For a time in the gloom
Your star disappeared;
I shall let it ascend again
Brighter and more beautiful.
Give me your hand, Henry,
I draw you to my heart.
To you I come as friend,
As brother, as protector.
Placido è il mar (Voyagers’ Chorus)
Calm is the sea, let us go.
Everything is reassuring.
We shall have good fortune;
So come, let’s go now.
Blow, gentle breezes,
Calm the anger of the icy north
wind;
be courteous with your pleasing
breath
which can spread love everywhere.
Brindisi
Alfredo
Let’s drink, let’s drink from the joyous chalices
that beauty so truly enhances.
And may the brief moment be inebriated
with voluptuousness.
Let’s drink for the ecstatic feeling
that love arouses.
Because this eye aims straight to the heart, omnipotently.

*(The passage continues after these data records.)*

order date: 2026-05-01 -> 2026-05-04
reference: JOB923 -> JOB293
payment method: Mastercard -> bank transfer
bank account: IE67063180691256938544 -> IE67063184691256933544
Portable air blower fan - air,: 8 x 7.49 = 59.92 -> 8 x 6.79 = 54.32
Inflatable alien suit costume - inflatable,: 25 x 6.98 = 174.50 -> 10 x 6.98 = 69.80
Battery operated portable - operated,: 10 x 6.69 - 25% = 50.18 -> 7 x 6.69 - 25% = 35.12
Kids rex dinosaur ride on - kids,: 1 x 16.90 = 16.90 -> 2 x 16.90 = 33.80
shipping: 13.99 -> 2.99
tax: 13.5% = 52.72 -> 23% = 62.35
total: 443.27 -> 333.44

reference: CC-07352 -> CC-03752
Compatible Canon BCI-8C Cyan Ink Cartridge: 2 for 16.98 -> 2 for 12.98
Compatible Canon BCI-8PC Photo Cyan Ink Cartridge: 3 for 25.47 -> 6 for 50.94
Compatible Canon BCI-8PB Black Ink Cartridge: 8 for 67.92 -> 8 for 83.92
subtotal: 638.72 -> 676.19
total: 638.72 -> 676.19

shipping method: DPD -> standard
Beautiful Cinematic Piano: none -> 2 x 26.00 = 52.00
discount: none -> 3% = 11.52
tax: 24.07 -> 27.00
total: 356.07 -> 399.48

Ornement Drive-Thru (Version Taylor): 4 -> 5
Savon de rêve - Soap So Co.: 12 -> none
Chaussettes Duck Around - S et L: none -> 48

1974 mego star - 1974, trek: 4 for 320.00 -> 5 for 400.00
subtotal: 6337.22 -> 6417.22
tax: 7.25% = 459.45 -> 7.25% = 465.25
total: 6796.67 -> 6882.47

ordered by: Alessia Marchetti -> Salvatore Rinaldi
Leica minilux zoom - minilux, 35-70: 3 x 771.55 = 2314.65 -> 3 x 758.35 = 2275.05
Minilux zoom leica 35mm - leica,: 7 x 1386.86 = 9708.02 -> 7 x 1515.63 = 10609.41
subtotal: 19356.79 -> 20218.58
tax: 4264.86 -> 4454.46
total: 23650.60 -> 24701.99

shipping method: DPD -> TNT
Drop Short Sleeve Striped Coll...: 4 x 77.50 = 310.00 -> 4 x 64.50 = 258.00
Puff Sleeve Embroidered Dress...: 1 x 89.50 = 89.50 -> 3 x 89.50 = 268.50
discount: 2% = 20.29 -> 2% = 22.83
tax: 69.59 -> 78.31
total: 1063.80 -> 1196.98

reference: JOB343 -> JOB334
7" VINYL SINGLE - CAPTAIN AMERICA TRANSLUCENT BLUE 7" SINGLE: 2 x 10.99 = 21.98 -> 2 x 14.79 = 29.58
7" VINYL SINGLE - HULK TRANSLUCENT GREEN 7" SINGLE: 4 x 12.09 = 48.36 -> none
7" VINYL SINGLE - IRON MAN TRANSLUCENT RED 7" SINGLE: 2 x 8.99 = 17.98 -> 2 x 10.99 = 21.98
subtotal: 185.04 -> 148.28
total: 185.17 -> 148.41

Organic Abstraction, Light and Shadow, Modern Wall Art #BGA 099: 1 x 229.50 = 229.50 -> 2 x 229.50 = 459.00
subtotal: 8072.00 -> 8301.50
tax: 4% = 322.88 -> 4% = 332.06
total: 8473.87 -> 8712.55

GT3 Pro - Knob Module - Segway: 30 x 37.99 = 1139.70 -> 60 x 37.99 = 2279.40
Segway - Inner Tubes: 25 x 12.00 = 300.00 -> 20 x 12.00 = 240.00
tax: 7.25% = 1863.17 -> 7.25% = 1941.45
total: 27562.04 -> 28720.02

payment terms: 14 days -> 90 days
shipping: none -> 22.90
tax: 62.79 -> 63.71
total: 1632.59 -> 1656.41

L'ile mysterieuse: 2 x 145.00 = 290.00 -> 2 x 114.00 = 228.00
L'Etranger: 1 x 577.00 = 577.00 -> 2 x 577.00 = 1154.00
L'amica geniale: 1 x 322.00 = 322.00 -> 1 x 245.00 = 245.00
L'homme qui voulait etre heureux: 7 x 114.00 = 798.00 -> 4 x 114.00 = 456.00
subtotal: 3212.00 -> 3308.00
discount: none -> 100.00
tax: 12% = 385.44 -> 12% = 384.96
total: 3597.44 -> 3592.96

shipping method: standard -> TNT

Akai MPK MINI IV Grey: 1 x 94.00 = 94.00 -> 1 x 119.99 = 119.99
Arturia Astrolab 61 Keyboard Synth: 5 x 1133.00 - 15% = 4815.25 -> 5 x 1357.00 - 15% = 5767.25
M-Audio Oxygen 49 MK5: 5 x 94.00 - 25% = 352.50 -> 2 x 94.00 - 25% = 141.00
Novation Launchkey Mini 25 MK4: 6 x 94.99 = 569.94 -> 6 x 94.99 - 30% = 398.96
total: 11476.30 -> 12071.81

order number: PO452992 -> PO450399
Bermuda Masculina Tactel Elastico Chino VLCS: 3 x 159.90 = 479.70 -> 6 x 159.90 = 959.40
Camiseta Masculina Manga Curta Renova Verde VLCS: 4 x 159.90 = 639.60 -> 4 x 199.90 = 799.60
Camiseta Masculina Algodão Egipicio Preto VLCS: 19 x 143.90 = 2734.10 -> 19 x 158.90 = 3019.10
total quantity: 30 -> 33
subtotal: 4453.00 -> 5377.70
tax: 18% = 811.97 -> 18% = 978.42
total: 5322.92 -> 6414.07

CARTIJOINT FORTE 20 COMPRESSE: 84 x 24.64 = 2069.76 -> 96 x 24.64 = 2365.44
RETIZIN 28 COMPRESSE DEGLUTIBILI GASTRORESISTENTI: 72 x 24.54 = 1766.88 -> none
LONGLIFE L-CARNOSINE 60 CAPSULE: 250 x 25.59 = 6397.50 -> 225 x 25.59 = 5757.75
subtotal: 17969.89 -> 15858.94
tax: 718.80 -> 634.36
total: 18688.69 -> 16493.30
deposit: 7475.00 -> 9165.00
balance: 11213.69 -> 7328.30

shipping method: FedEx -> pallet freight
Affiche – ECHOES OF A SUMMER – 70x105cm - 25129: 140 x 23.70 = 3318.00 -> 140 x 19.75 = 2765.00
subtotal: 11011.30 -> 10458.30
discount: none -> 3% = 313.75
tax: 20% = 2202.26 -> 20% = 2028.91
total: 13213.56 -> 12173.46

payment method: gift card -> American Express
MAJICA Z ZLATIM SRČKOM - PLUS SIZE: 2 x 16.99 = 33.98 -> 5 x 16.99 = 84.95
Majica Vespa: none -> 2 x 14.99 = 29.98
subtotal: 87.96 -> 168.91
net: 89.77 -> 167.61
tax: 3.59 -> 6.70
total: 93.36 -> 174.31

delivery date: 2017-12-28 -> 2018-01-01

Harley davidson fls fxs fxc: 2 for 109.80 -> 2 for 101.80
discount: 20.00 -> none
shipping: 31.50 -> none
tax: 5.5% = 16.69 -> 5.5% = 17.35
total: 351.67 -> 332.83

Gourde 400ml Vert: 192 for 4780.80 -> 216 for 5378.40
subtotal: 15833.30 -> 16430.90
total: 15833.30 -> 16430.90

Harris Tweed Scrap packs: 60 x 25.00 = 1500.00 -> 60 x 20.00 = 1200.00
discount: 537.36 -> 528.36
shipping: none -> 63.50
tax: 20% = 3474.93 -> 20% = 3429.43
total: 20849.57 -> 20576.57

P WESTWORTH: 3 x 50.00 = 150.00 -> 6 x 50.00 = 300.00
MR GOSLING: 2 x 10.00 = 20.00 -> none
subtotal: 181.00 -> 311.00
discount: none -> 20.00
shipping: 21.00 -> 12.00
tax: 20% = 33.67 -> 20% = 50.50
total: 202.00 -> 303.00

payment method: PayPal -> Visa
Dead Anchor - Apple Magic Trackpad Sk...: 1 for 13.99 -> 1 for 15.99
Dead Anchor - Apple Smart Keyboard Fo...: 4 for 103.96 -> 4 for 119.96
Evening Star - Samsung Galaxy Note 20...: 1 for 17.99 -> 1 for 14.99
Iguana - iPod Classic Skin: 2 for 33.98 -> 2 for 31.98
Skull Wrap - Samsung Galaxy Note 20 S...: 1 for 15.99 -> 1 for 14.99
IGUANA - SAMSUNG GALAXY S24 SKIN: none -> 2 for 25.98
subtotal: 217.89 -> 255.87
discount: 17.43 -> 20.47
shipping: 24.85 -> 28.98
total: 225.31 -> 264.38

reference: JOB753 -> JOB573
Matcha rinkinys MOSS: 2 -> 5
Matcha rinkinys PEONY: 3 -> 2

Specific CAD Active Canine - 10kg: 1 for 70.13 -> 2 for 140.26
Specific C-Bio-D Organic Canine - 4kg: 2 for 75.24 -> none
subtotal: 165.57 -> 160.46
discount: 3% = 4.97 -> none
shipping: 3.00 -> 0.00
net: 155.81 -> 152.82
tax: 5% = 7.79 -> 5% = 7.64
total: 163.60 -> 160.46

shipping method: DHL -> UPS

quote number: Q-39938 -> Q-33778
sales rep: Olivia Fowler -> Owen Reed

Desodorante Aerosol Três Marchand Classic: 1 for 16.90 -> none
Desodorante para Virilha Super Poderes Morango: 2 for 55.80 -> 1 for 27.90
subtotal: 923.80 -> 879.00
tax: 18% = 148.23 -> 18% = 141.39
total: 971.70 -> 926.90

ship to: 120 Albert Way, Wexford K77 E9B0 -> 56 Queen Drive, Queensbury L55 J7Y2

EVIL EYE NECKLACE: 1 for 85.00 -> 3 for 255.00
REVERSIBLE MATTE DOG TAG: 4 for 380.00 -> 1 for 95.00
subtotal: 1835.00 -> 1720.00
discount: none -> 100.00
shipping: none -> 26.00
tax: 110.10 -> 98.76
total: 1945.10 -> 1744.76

Let’s drink, my love, and the love among the chalices
will make the kisses warmer.
Chorus
Ah! Let’s drink, and the love among the chalices
will make the kisses warmer.
Violetta
With you all, I can share
my happiest times.
Everything in life
which is not pleasure is foolish.
Let’s enjoy ourselves
for the delight of love is fleeting and quick.
It’s like a flower that blooms and dies
And we can no longer enjoy it.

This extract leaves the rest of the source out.